> **Exercise**: Output only the span of lines that begins at the line containing "RUBY-GREEN FLORAL JADAU" and ends at the last line of the data, both included, exactly as they appear.

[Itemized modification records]
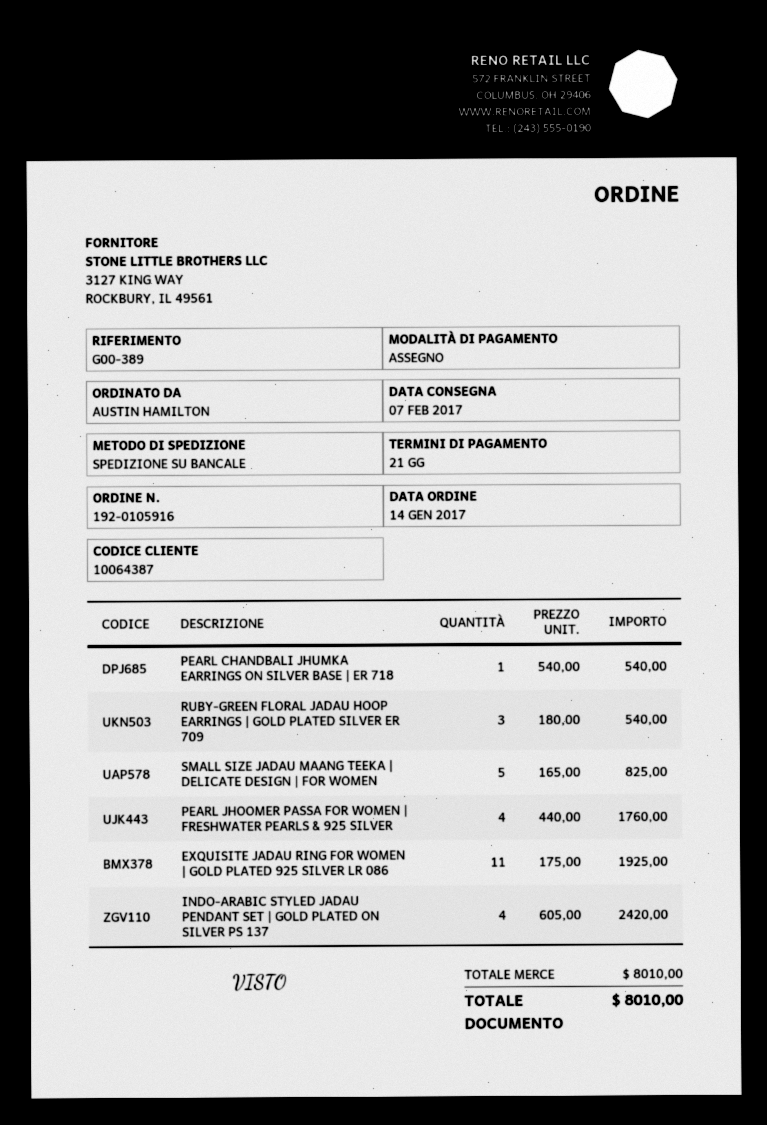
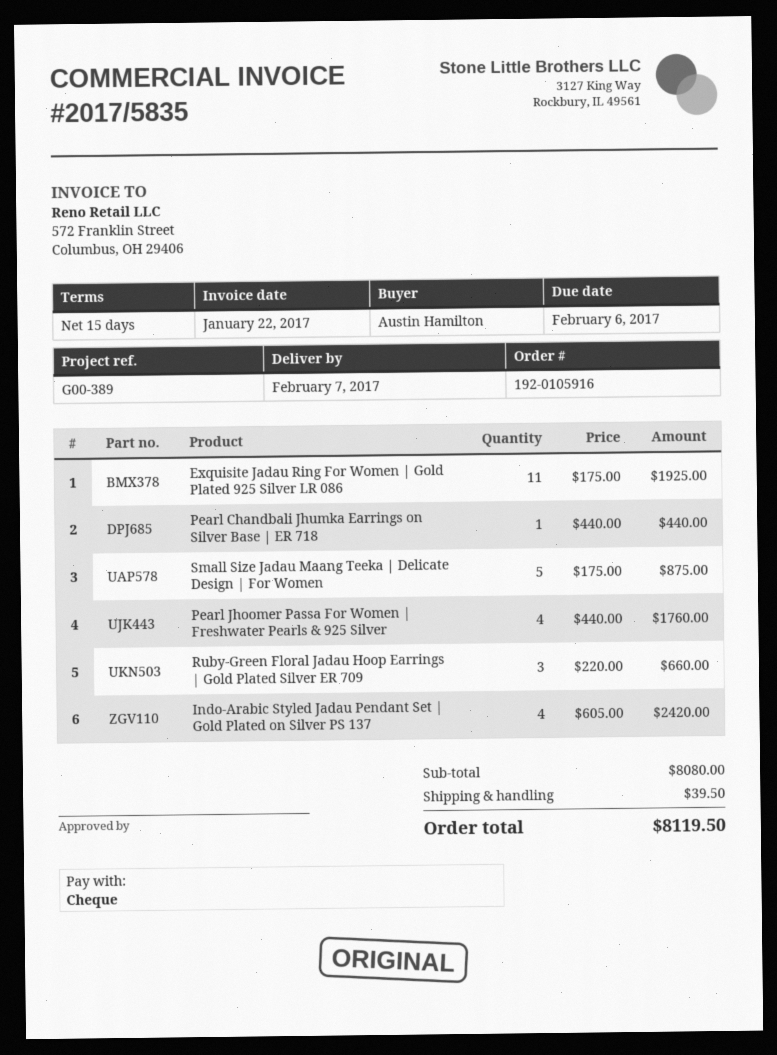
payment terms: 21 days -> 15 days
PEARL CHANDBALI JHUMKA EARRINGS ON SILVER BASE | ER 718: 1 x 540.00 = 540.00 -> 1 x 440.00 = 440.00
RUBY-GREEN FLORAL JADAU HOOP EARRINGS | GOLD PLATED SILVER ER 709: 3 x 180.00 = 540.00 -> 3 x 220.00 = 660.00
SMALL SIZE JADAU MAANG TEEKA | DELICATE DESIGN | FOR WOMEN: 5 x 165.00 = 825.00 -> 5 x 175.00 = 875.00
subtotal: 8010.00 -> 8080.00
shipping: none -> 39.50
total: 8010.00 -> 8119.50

> **Finished task**:
RUBY-GREEN FLORAL JADAU HOOP EARRINGS | GOLD PLATED SILVER ER 709: 3 x 180.00 = 540.00 -> 3 x 220.00 = 660.00
SMALL SIZE JADAU MAANG TEEKA | DELICATE DESIGN | FOR WOMEN: 5 x 165.00 = 825.00 -> 5 x 175.00 = 875.00
subtotal: 8010.00 -> 8080.00
shipping: none -> 39.50
total: 8010.00 -> 8119.50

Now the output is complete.